The Commission on the Restitution of Land Rights (CRLR) then briefed the Committee on its financial statement and performance.  CRLR had exceeded its targets in many respects. It established 14 operational claims lodgment offices; and acquired 4 mobile lodgment offices. The settled claims, their financial value, expenditure, including on backlog claims, and land purchase figures were set out. Total budget was R2.9 billion and spending was at R2.99 billion. Further breakdowns were provided for expenditure by programme, province, standard items. The CRLR was in the process of becoming  autonomous from DRDLR and this was hoped to be achieved by 01 April 2017. New claims totalling 104 248 had been lodged since 30 June 2014. .There had been  13 985 lodgements at mobile offices, and over 45 000 people were reached. The CRLR had a vacancy rate of 9.28% and 750 staff in total. The grievances, disciplinary and HR figures were given.
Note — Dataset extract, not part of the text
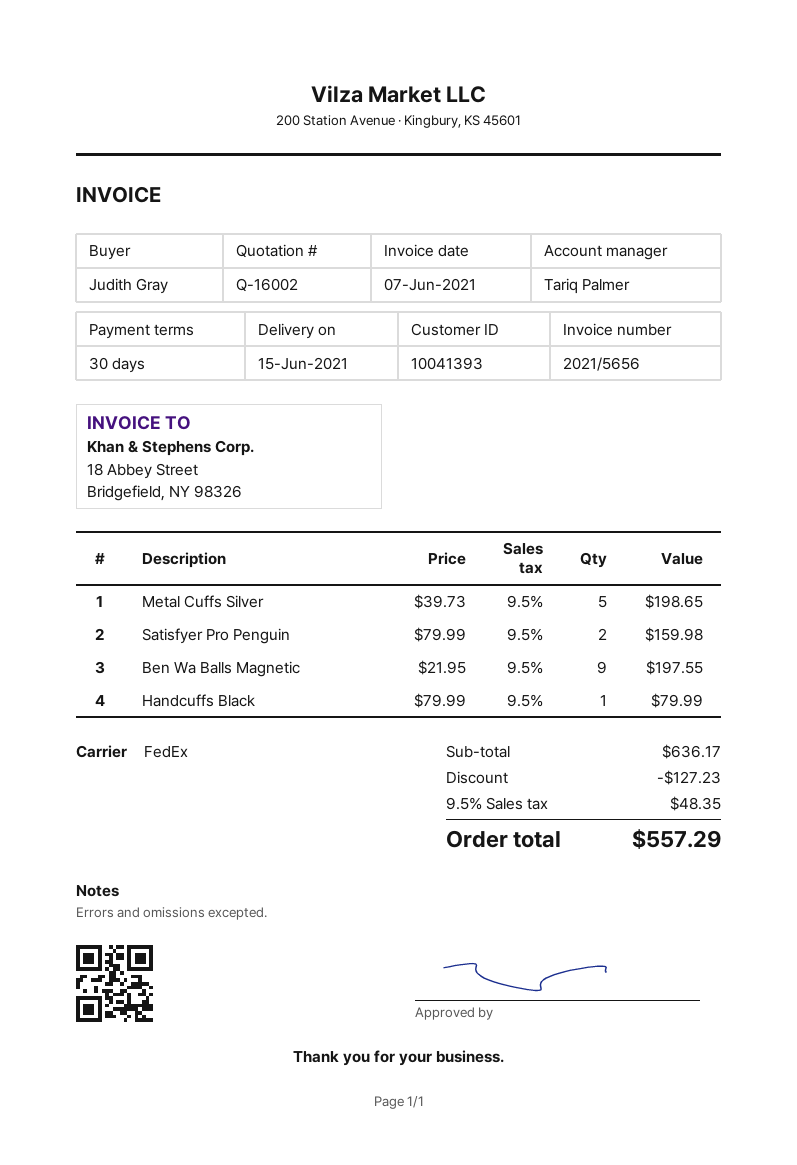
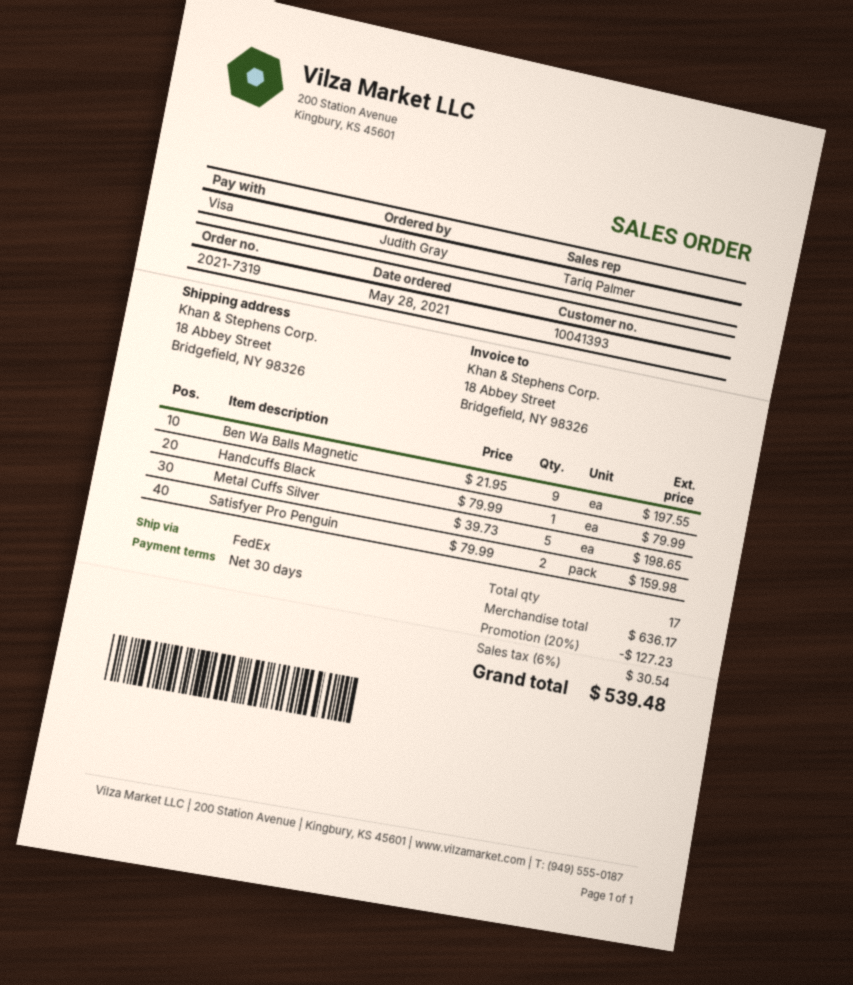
tax: 9.5% = 48.35 -> 6% = 30.54
total: 557.29 -> 539.48

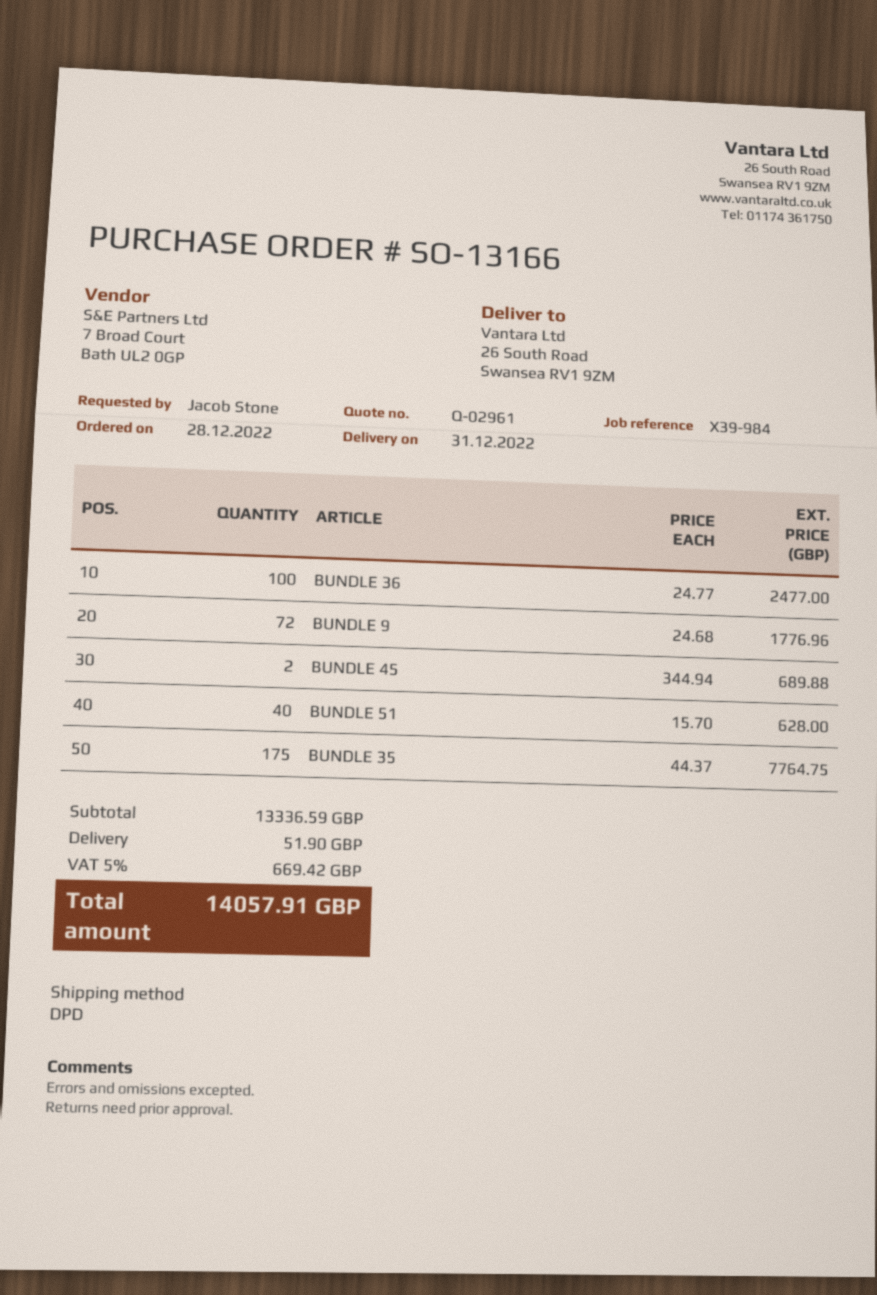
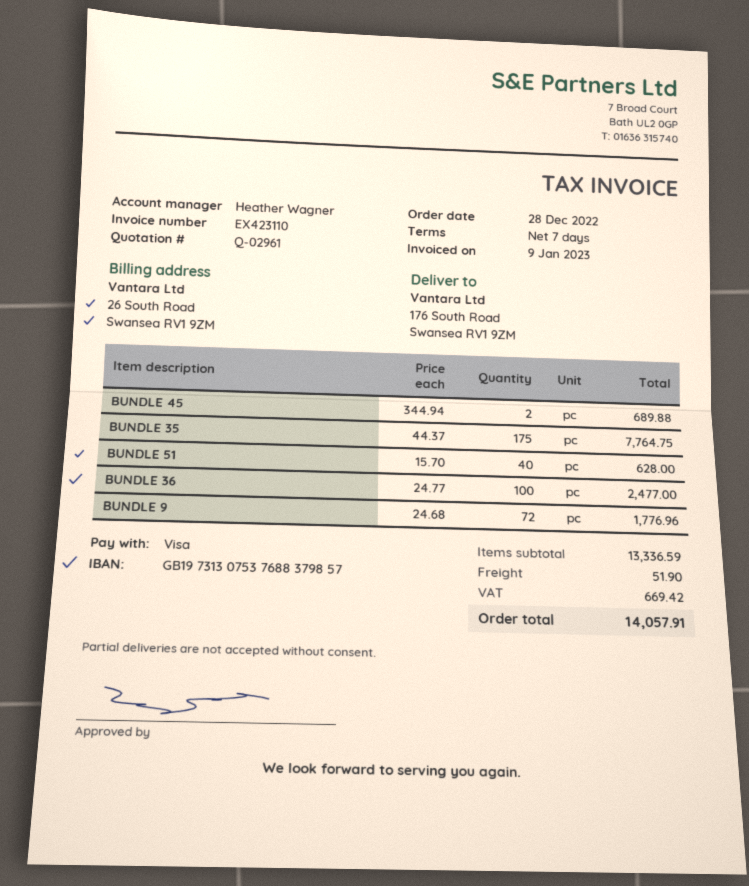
ship to: 26 South Road, Swansea RV1 9ZM -> 176 South Road, Swansea RV1 9ZM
There had been 302 Land Claims Court cases in the period and there was a possibility of out of court settlement in 33. Members asked whether the CRLR would be able to function away from the DRDLR, pointed out that the budget must follow function and how it could be assisted to function until then. They asked if the trends were for claimants to ask for financial or restoration compensation. They expressed concerns that progress was slow as there was a need to monitor mobile offices and stick to the programmes. The numbers of new claims and backlogs was an indication that more offices were needed, and it was noted that mobile offices were expected in Limpopo also.  They urged that the outstanding claims receive focus.

 

Meeting report

The Chairperson stressed the importance of Annual Reports in holding departments accountable. She noted that the Deputy Minister would attend the meeting but had been delayed and the Minister of Rural Development and Land Reform had tendered apologies as he was in China.
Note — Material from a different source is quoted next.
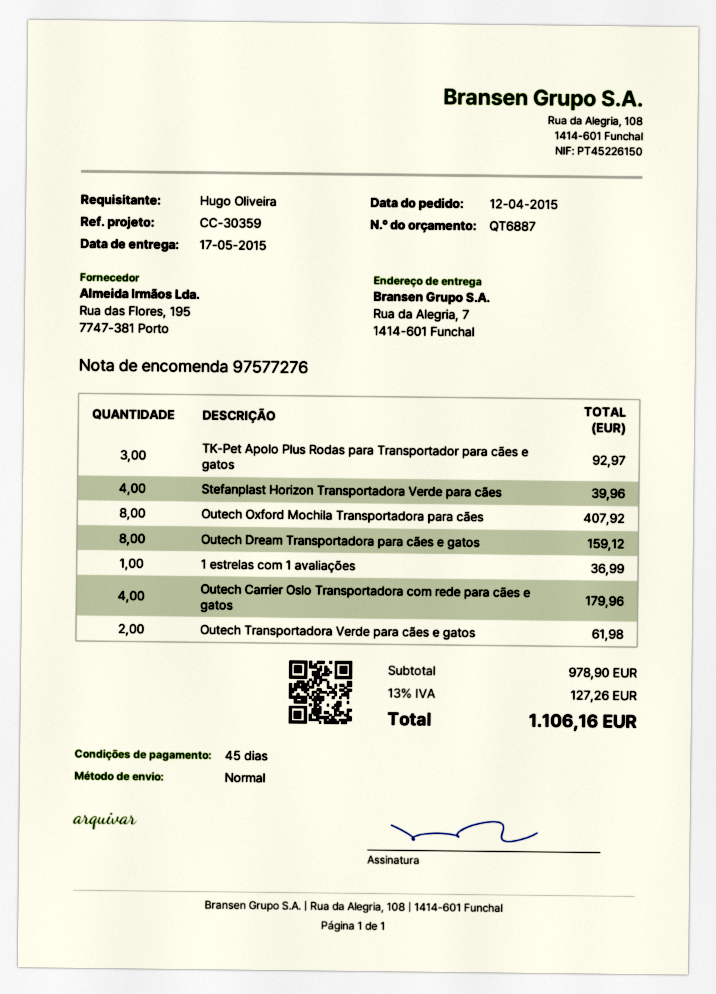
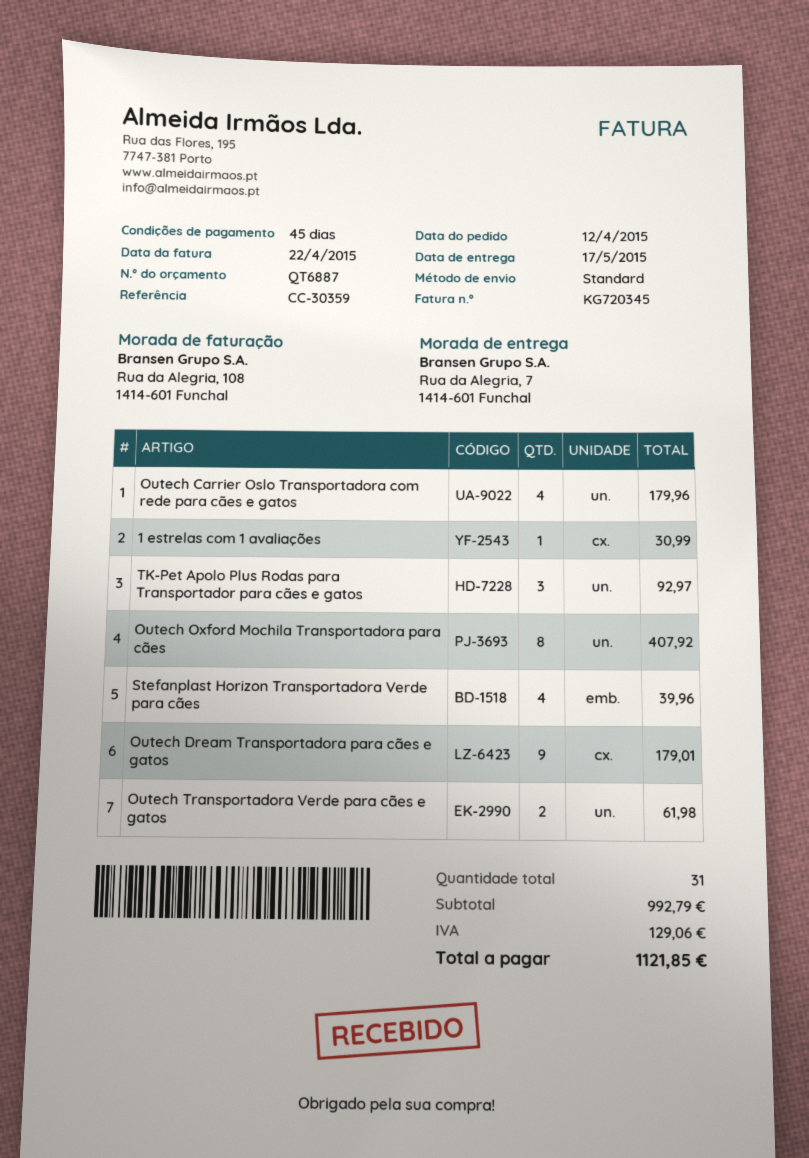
Outech Dream Transportadora para cães e gatos: 8 for 159.12 -> 9 for 179.01
1 estrelas com 1 avaliações: 1 for 36.99 -> 1 for 30.99
subtotal: 978.90 -> 992.79
tax: 127.26 -> 129.06
total: 1106.16 -> 1121.85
Auditor-General of South Africa (AGSA): Audit outcomes 2014/15 briefing
Mr Benny Sze, Audit Manager, AGSA, briefed the Portfolio Committee on the expenditure patterns of the Department of Rural Development and Land Reform (DRDLR or the Department) in 2014/2015.The quality of submitted financial statements for Agricultural Land Holding Account (ALHA) was good but need improvement. The quality of submitted performance reports for Ingonyama Trust Board (ITB) was good; but for DRDLR intervention was required and needs improvement.

The supply chain management for the Deeds Registration Trading Account (Deeds)was good, but, like ITB, it required intervention. Financial health for Deeds was good but showed stagnant or limited progress as human resource management (HR) was a concern. Information Technology for DRDLR and Deeds required intervention. Root causes of stagnant or limited progress included the slow response by management in the case of DRDLR, ALHA and ITB in 2014/15 and DRDLR, and ALHA and Deeds in 2013/14. The 2014-15 DRDLR and ITB reports were considered reliable and useful.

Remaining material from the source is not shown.